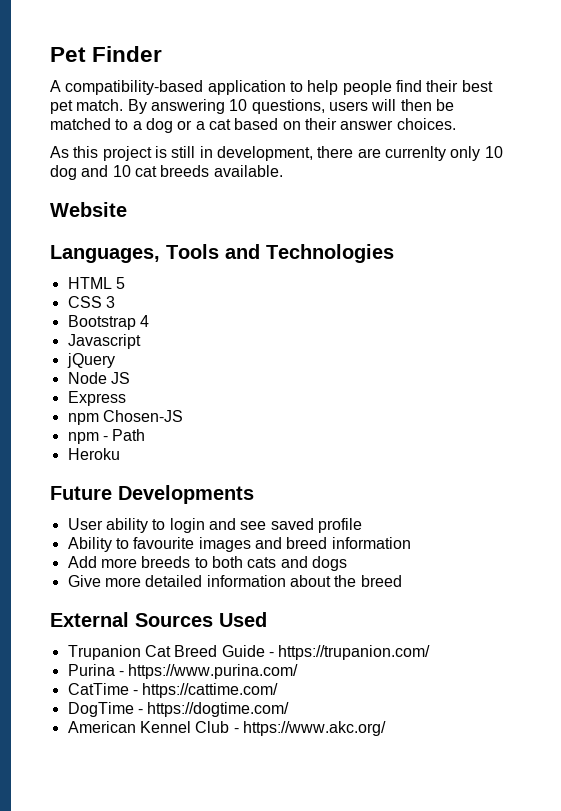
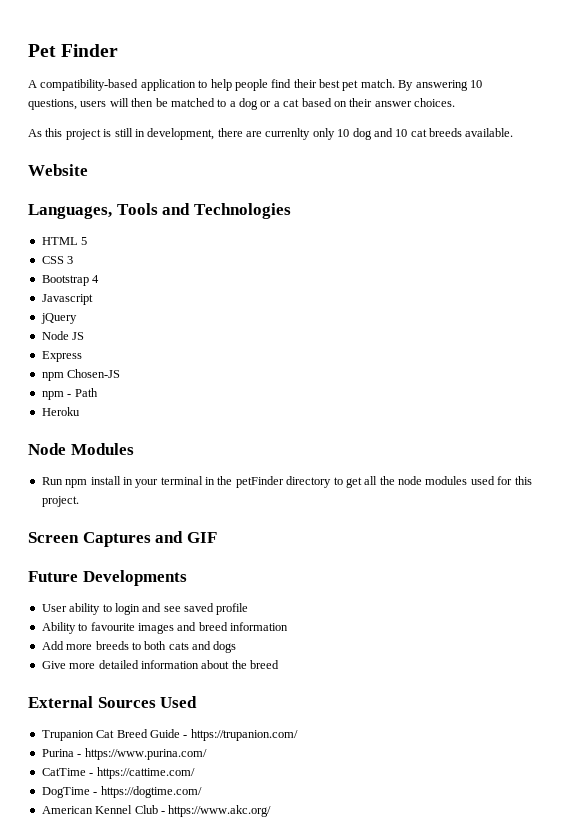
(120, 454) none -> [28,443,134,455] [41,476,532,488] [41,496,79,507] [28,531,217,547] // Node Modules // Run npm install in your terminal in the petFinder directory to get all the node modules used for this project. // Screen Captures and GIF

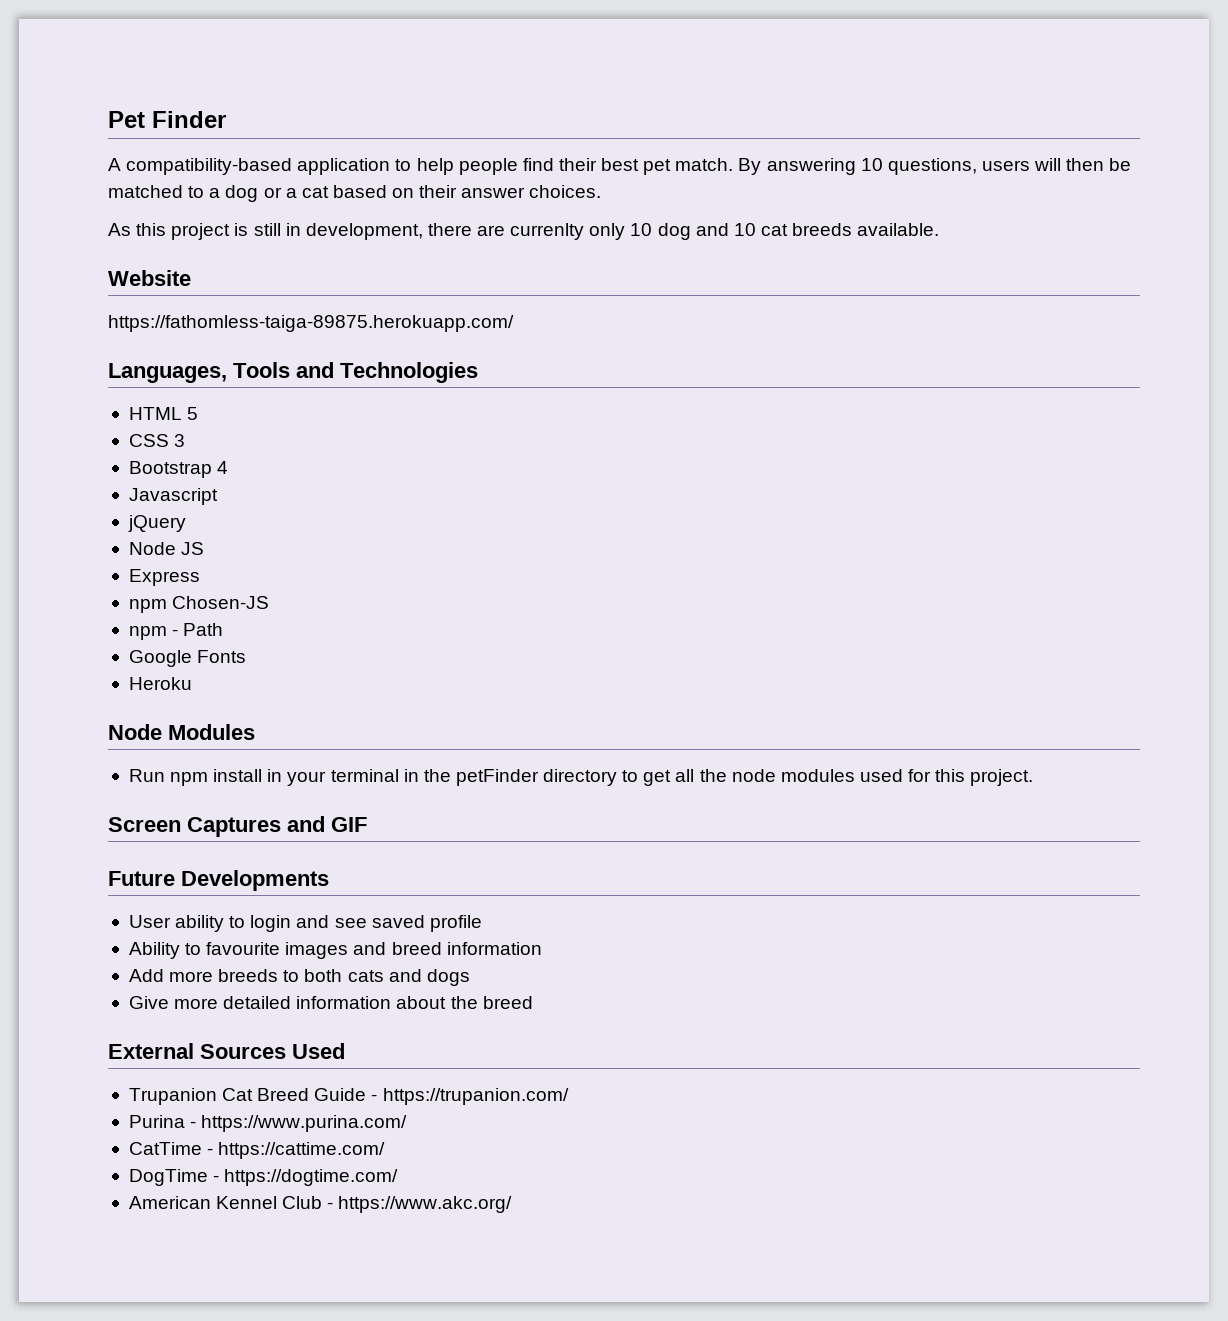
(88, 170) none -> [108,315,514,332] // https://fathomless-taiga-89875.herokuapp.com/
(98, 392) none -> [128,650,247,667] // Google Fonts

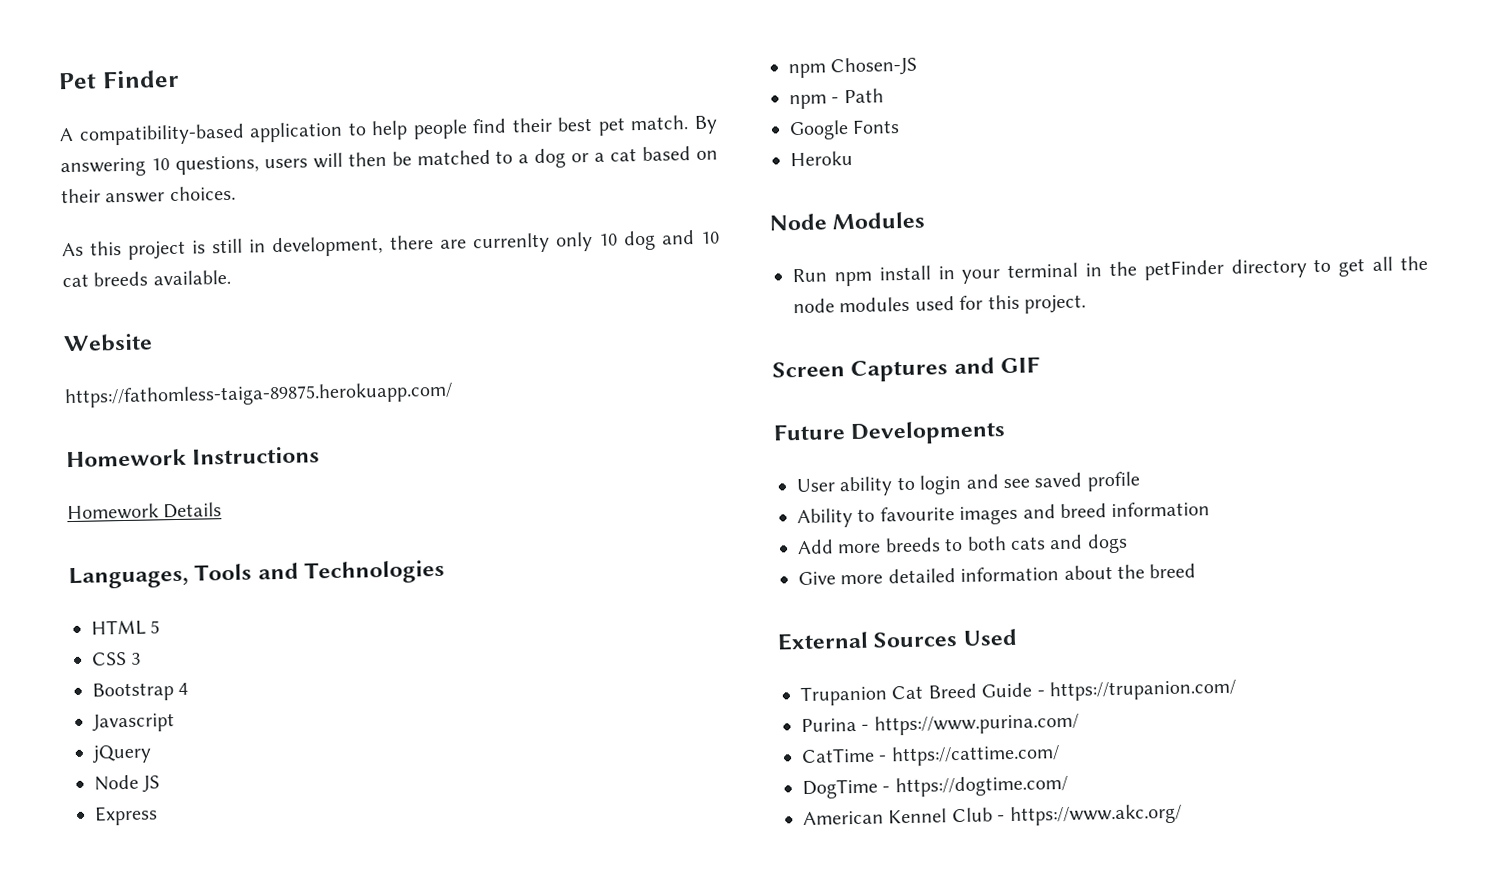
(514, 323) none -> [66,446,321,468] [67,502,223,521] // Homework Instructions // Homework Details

==

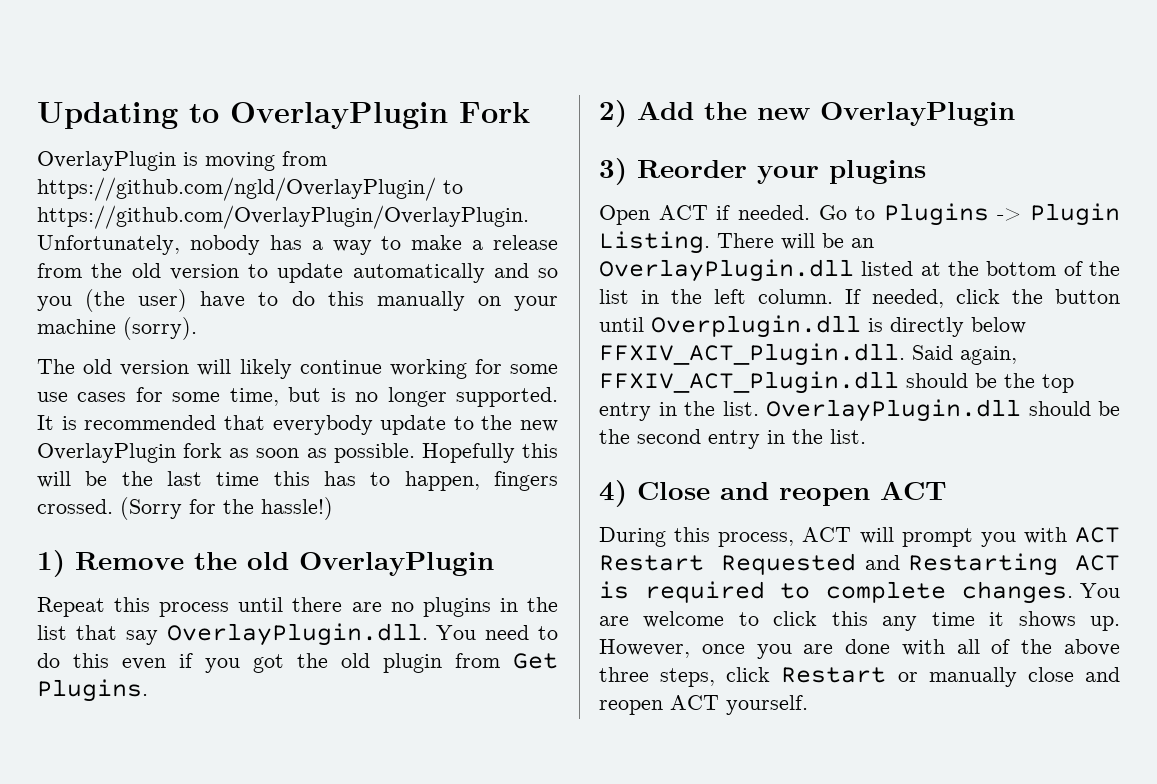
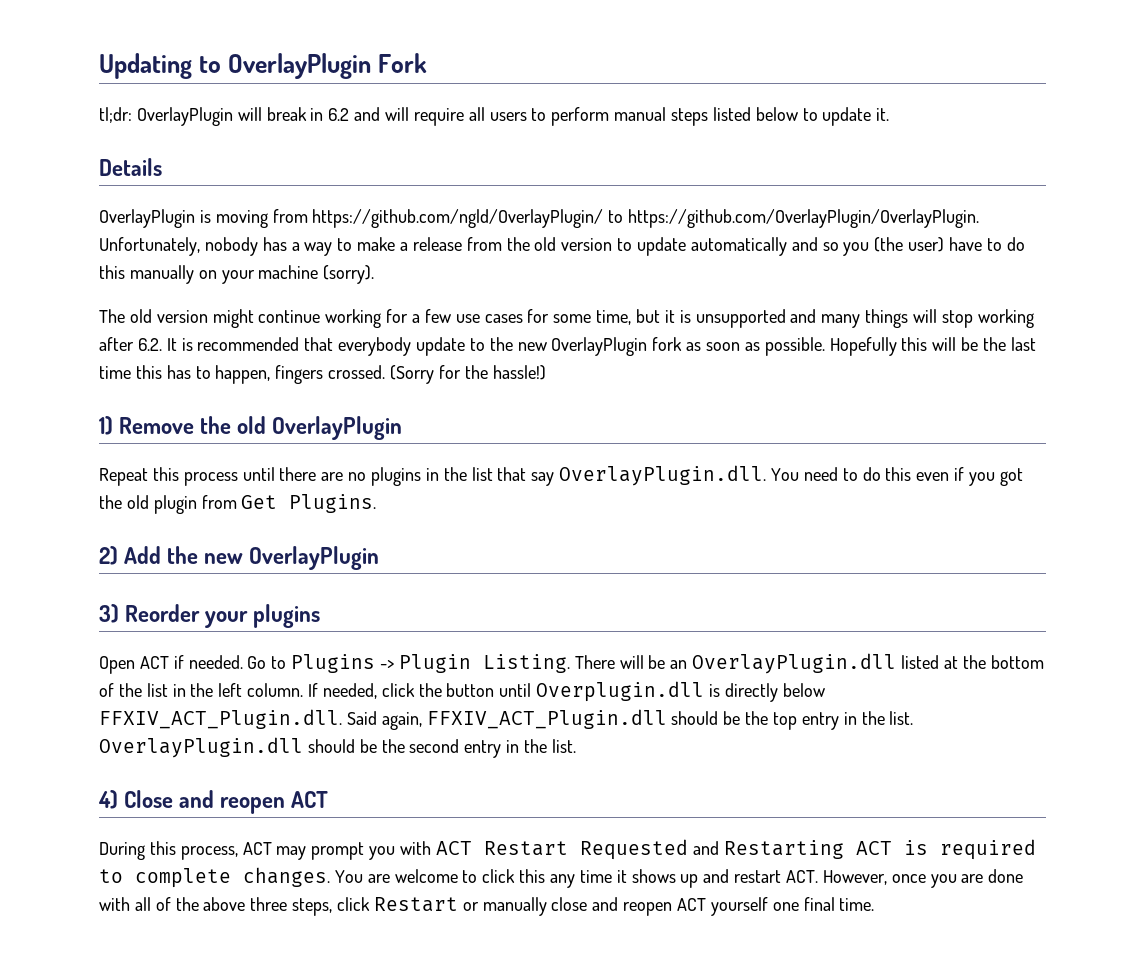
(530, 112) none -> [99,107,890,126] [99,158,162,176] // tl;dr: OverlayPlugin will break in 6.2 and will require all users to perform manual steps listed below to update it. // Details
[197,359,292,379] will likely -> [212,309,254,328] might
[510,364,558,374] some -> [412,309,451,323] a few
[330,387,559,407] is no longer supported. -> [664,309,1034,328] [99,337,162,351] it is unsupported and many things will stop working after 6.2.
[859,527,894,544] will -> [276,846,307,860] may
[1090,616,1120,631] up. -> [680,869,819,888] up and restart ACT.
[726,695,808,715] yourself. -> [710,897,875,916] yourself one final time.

==

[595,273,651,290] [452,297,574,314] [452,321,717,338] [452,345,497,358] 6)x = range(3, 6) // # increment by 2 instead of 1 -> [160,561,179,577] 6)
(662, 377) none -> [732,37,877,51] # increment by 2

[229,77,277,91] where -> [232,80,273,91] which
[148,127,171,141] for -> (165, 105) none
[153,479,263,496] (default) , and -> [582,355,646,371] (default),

Work instructions: Although the records above contain pictures, the copy should not; retype exactly the lines from the one containing "(120, 454) none" through the one containing "(98, 392) none".

Task result:
(120, 454) none -> [28,443,134,455] [41,476,532,488] [41,496,79,507] [28,531,217,547] // Node Modules // Run npm install in your terminal in the petFinder directory to get all the node modules used for this project. // Screen Captures and GIF

(88, 170) none -> [108,315,514,332] // https://fathomless-taiga-89875.herokuapp.com/
(98, 392) none -> [128,650,247,667] // Google Fonts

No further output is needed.